(DATASET EXTRACT begins)

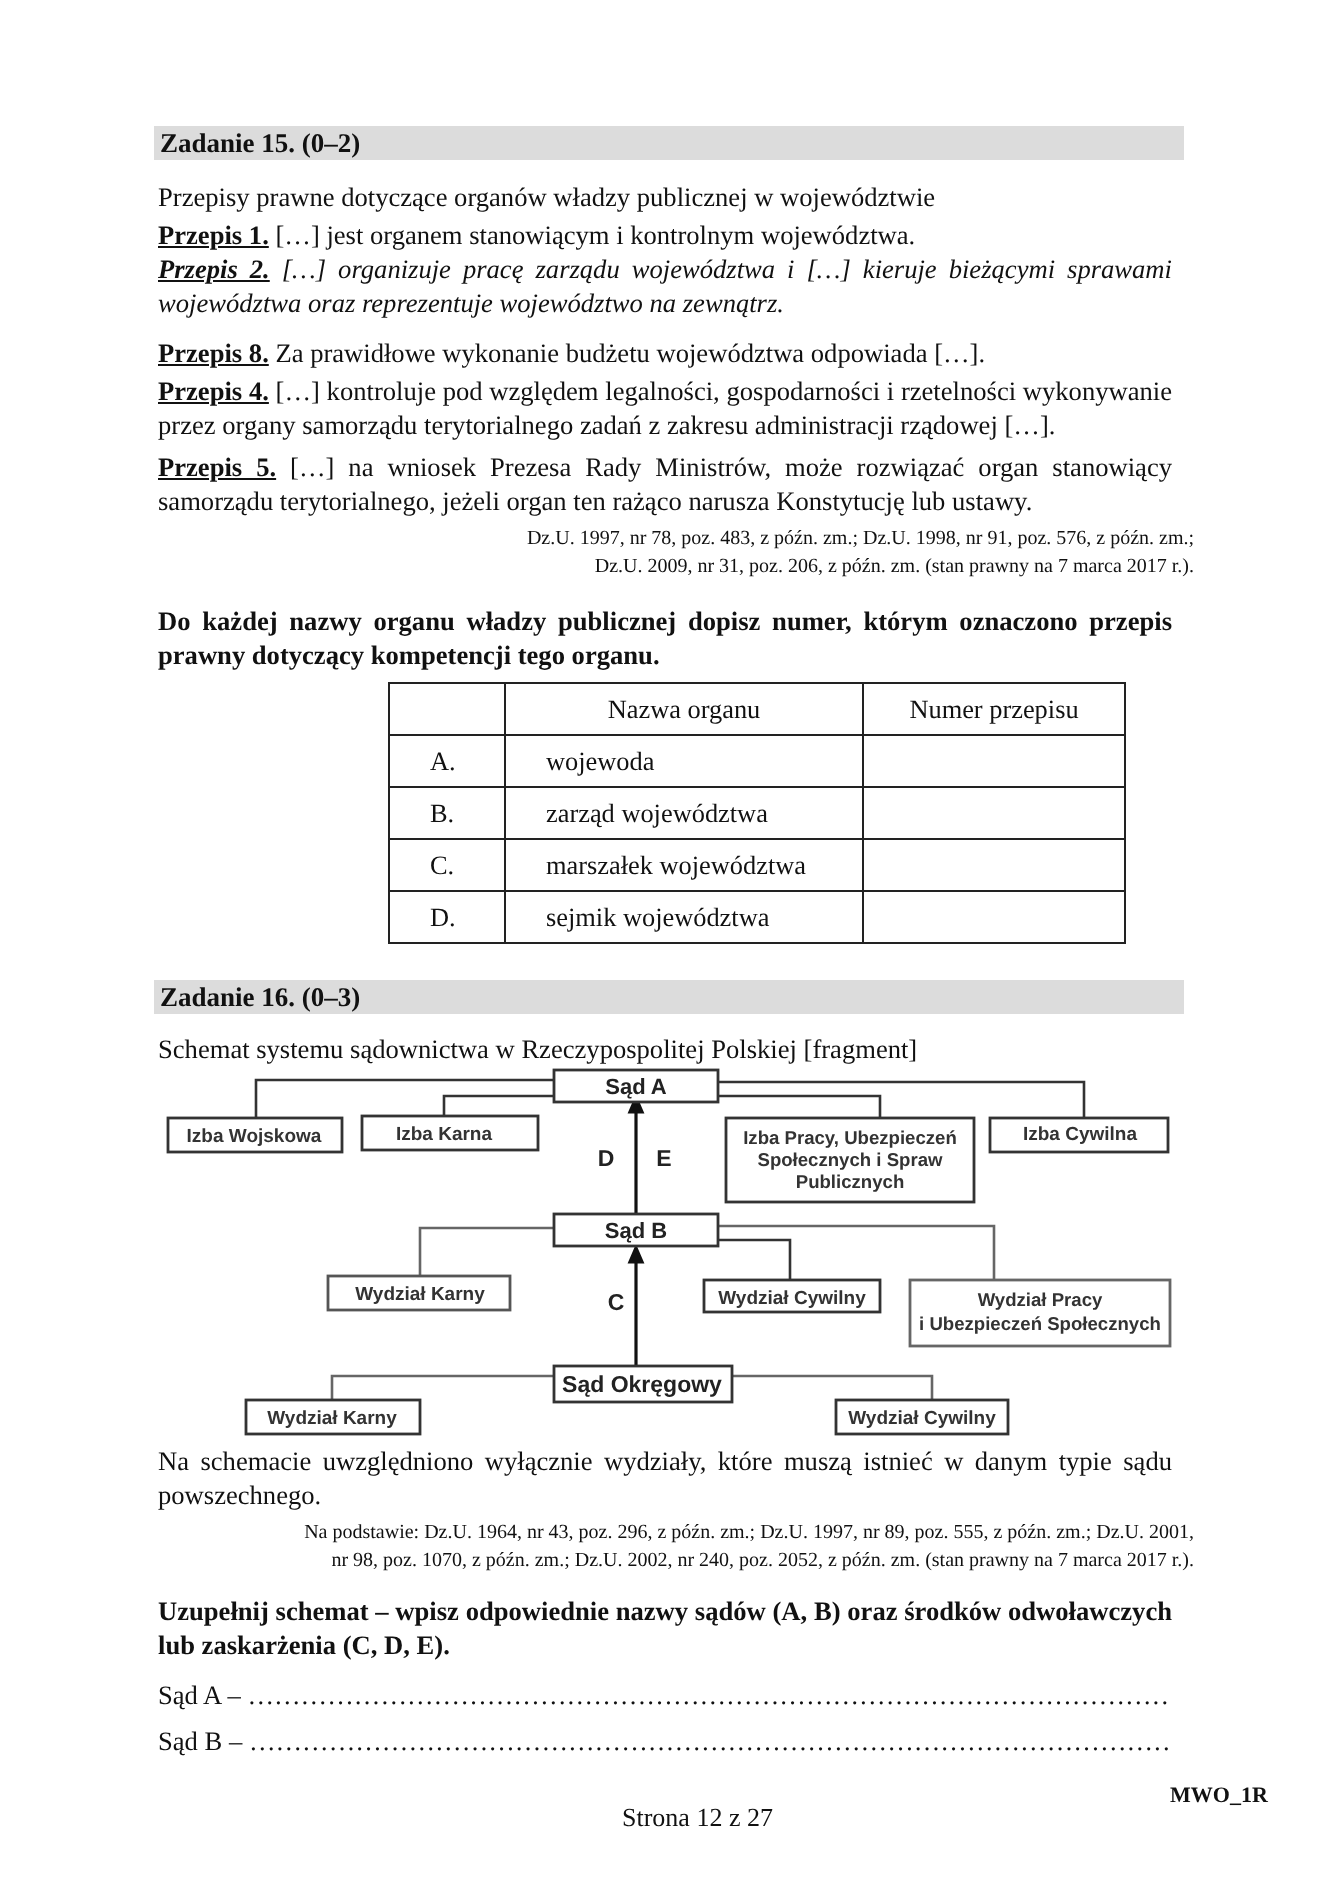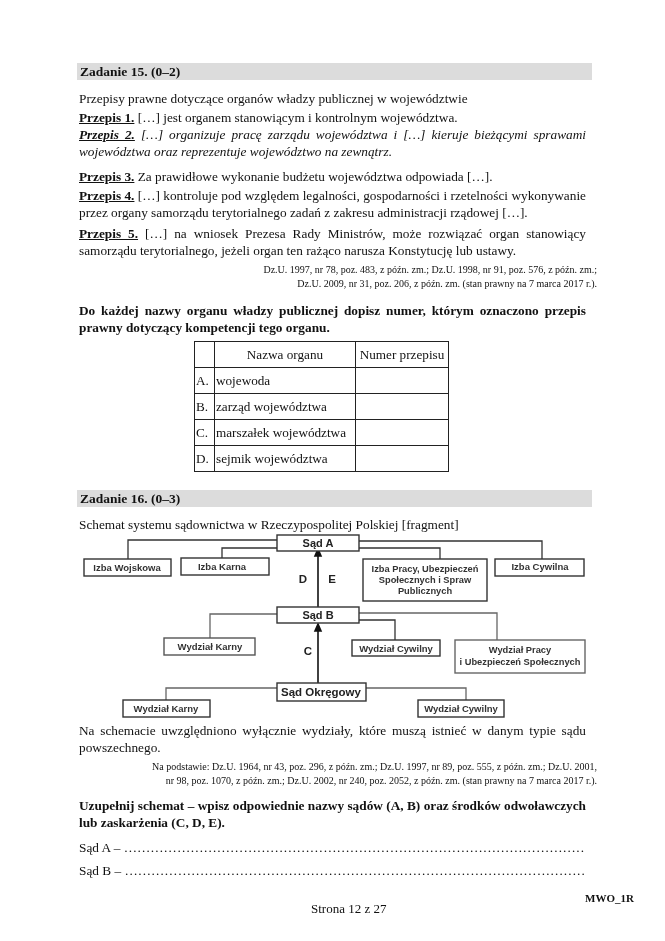--- a/index.html
+++ b/index.html
@@ -34,7 +34,7 @@
   <b class="u">Przepis 2.</b><span> […] organizuje pracę zarządu województwa i […] kieruje bieżącymi sprawami województwa oraz reprezentuje województwo na zewnątrz.</span>
 </div>
 <div class="p" style="top:168px;">
-  <b class="u">Przepis 3.</b><span> Za prawidłowe wykonanie budżetu województwa odpowiada […].</span>
+  <b class="u">Przepis 8.</b><span> Za prawidłowe wykonanie budżetu województwa odpowiada […].</span>
 </div>
 <div class="p" style="top:187px;">
   <b class="u">Przepis 4.</b><span> […] kontroluje pod względem legalności, gospodarności i rzetelności wykonywanie przez organy samorządu terytorialnego zadań z zakresu administracji rządowej […].</span>

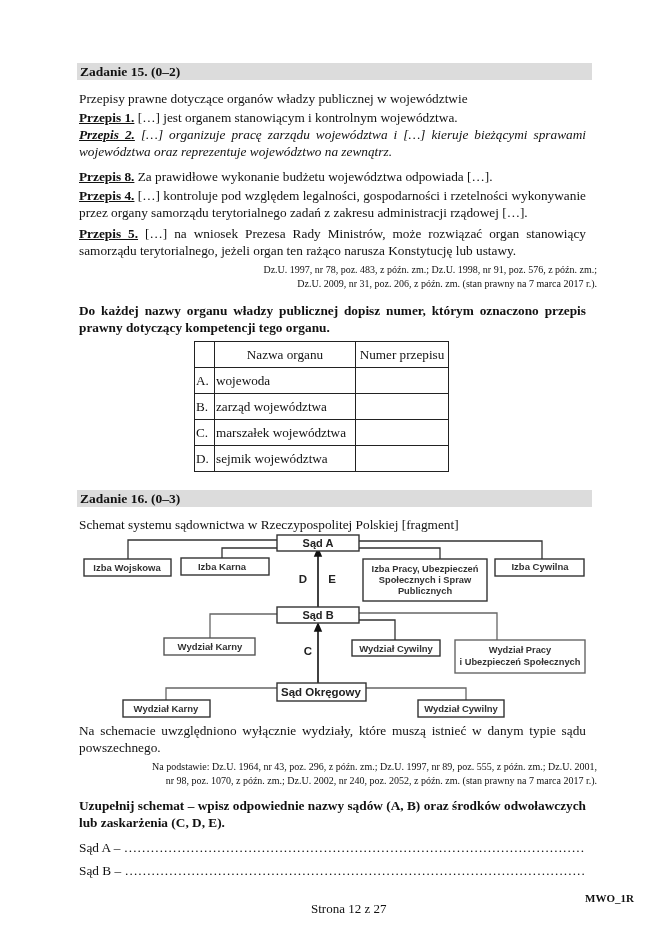--- a/index.html
+++ b/index.html
@@ -13,7 +13,7 @@
   .src { position:absolute; right:68px; font-size:10px; line-height:14px; text-align:right; }
   .bold { font-weight:bold; }
   table.org { position:absolute; left:194px; top:341px; border-collapse:collapse; font-size:13.2px; }
-  table.org td { border:1.2px solid #222; height:25px; padding:0 1px; }
+  table.org td { border:1.2px solid #222; height:25px; padding:0 20px; }
   table.org td.l { width:17px; text-align:left; }
   table.org td.n { width:138px; }
   table.org td.r { width:90px; text-align:center; }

(DATASET EXTRACT ends)

(THE TASK)
Every line above between the one containing "administracji rządowej […].</span>" and the one containing "height:25px; padding:0 1px;", those two included, is to be printed exactly. No pictures go into the copy.

(SOLUTION FOR THIS TASK)
   <b class="u">Przepis 4.</b><span> […] kontroluje pod względem legalności, gospodarności i rzetelności wykonywanie przez organy samorządu terytorialnego zadań z zakresu administracji rządowej […].</span>

--- a/index.html
+++ b/index.html
@@ -13,7 +13,7 @@
   .src { position:absolute; right:68px; font-size:10px; line-height:14px; text-align:right; }
   .bold { font-weight:bold; }
   table.org { position:absolute; left:194px; top:341px; border-collapse:collapse; font-size:13.2px; }
-  table.org td { border:1.2px solid #222; height:25px; padding:0 1px; }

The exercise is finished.